CASH FLOWS FROM OPERATING ACTIVITIES
  Net Income (Loss) ................................    $    (21,900)    $     (8,242)    $    (34,811)
  Adjustments to reconcile net loss to net
   cash used in operations:
  Common stock issued for services .................               -                -                -
  Changes in operating liabilities and assets:
    Accrued liabilities ............................           2,000                -            3,500
    Accounts payable ...............................          15,000                -           15,469
                                                        ------------     ------------     ------------

NET CASH USED IN OPERATING ACTIVITIES ..............          (4,900)          (8,242)         (15,842)

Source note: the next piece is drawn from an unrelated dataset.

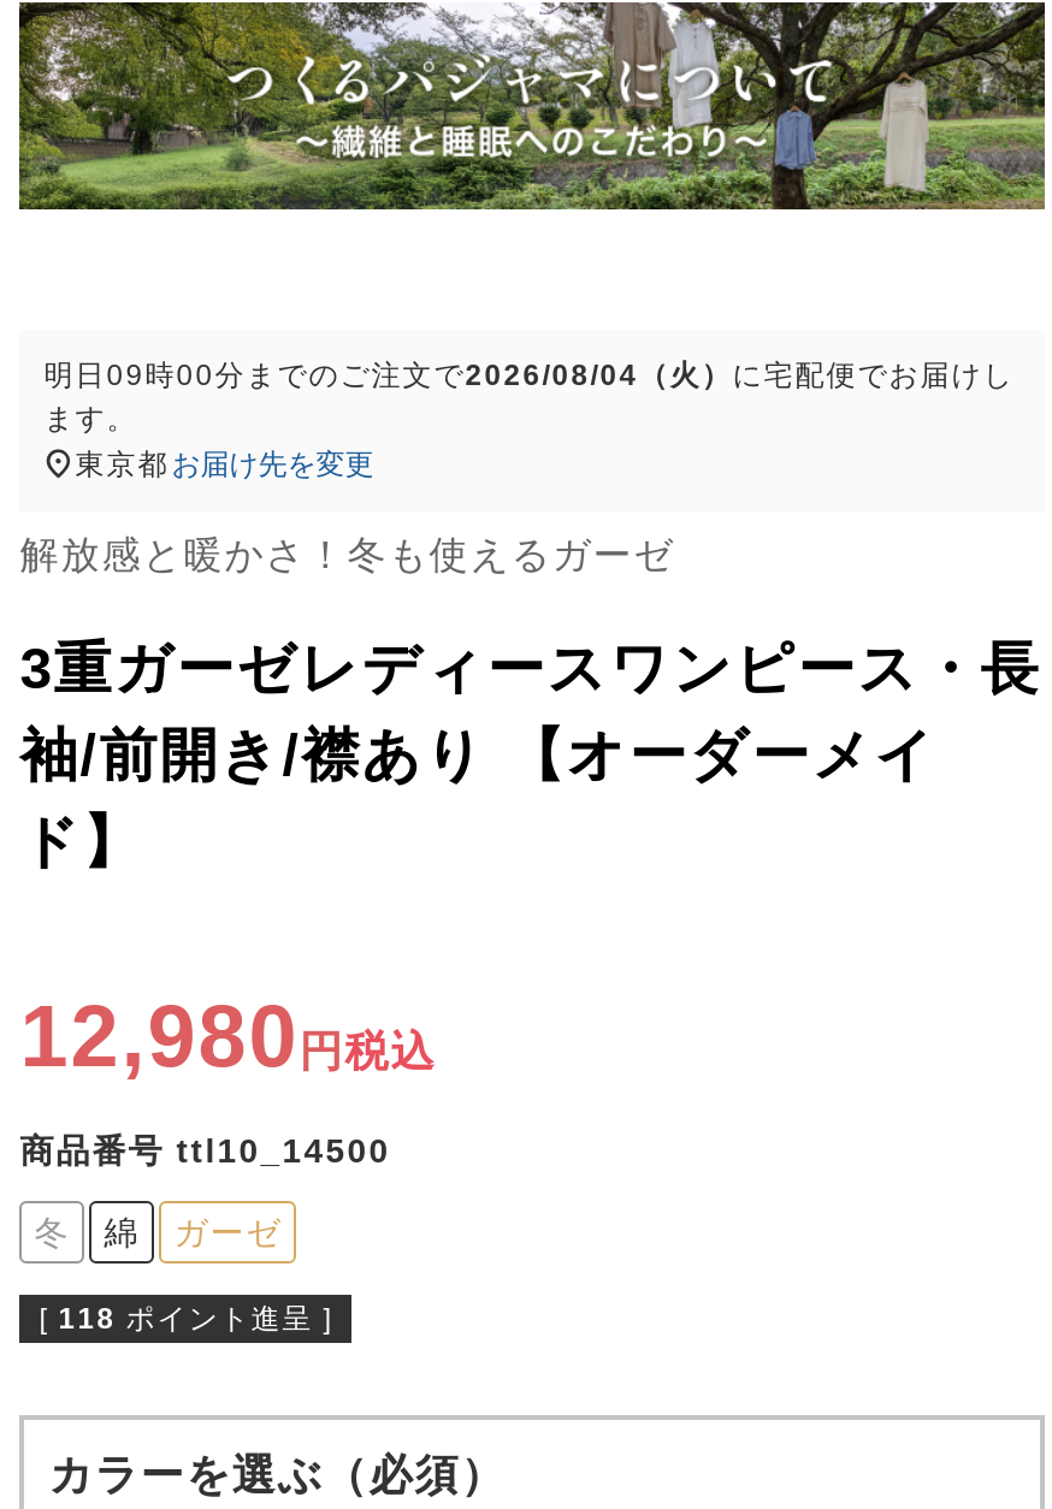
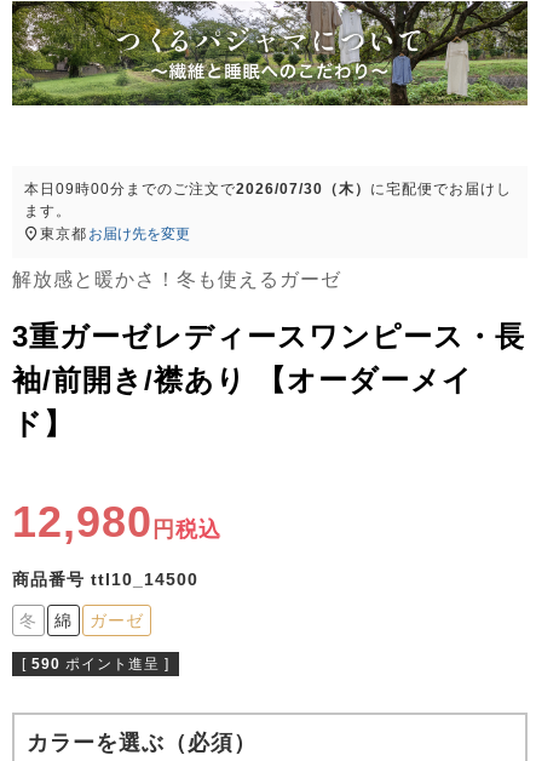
[44,357,1014,391] 明日09時00分までのご注文で2026/08/04（火）に宅配便でお届けし -> [24,180,512,197] 本日09時00分までのご注文で2026/07/30（木）に宅配便でお届けし
[39,1301,333,1335] [ 118 ポイント進呈 ] -> [22,655,170,672] [ 590 ポイント進呈 ]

CASH FLOWS FROM FINANCING ACTIVITIES
  Increase payable to stockholder ..................           4,900              742            6,842
  Payments on subscription agreement ...............               -            7,500            9,000
                                                        ------------     ------------     ------------

NET CASH PROVIDED BY FINANCING ACTIVITIES ..........           4,900            8,242           15,842
                                                        ------------     ------------     ------------


NET INCREASE (DECREASE) IN CASH AND CASH EQUIVALENTS               -                -                -
                                                        ------------     ------------     ------------

CASH AND CASH EQUIVALENTS
  Beginning of Period ..............................               -                -                -
  End of Period ....................................    $          -     $          -     $          -
                                                        ============     ============     ============

SUPPLEMENTAL DISCLOSURES OF CASH FLOW INFORMATION
  Cash paid for interest ...........................               -                -                -
                                                        ------------     ------------     ------------
  Cash paid for income taxes .......................               -                -                -
                                                        ------------     ------------     ------------

               The accompanying notes are an integral part of these financial statements.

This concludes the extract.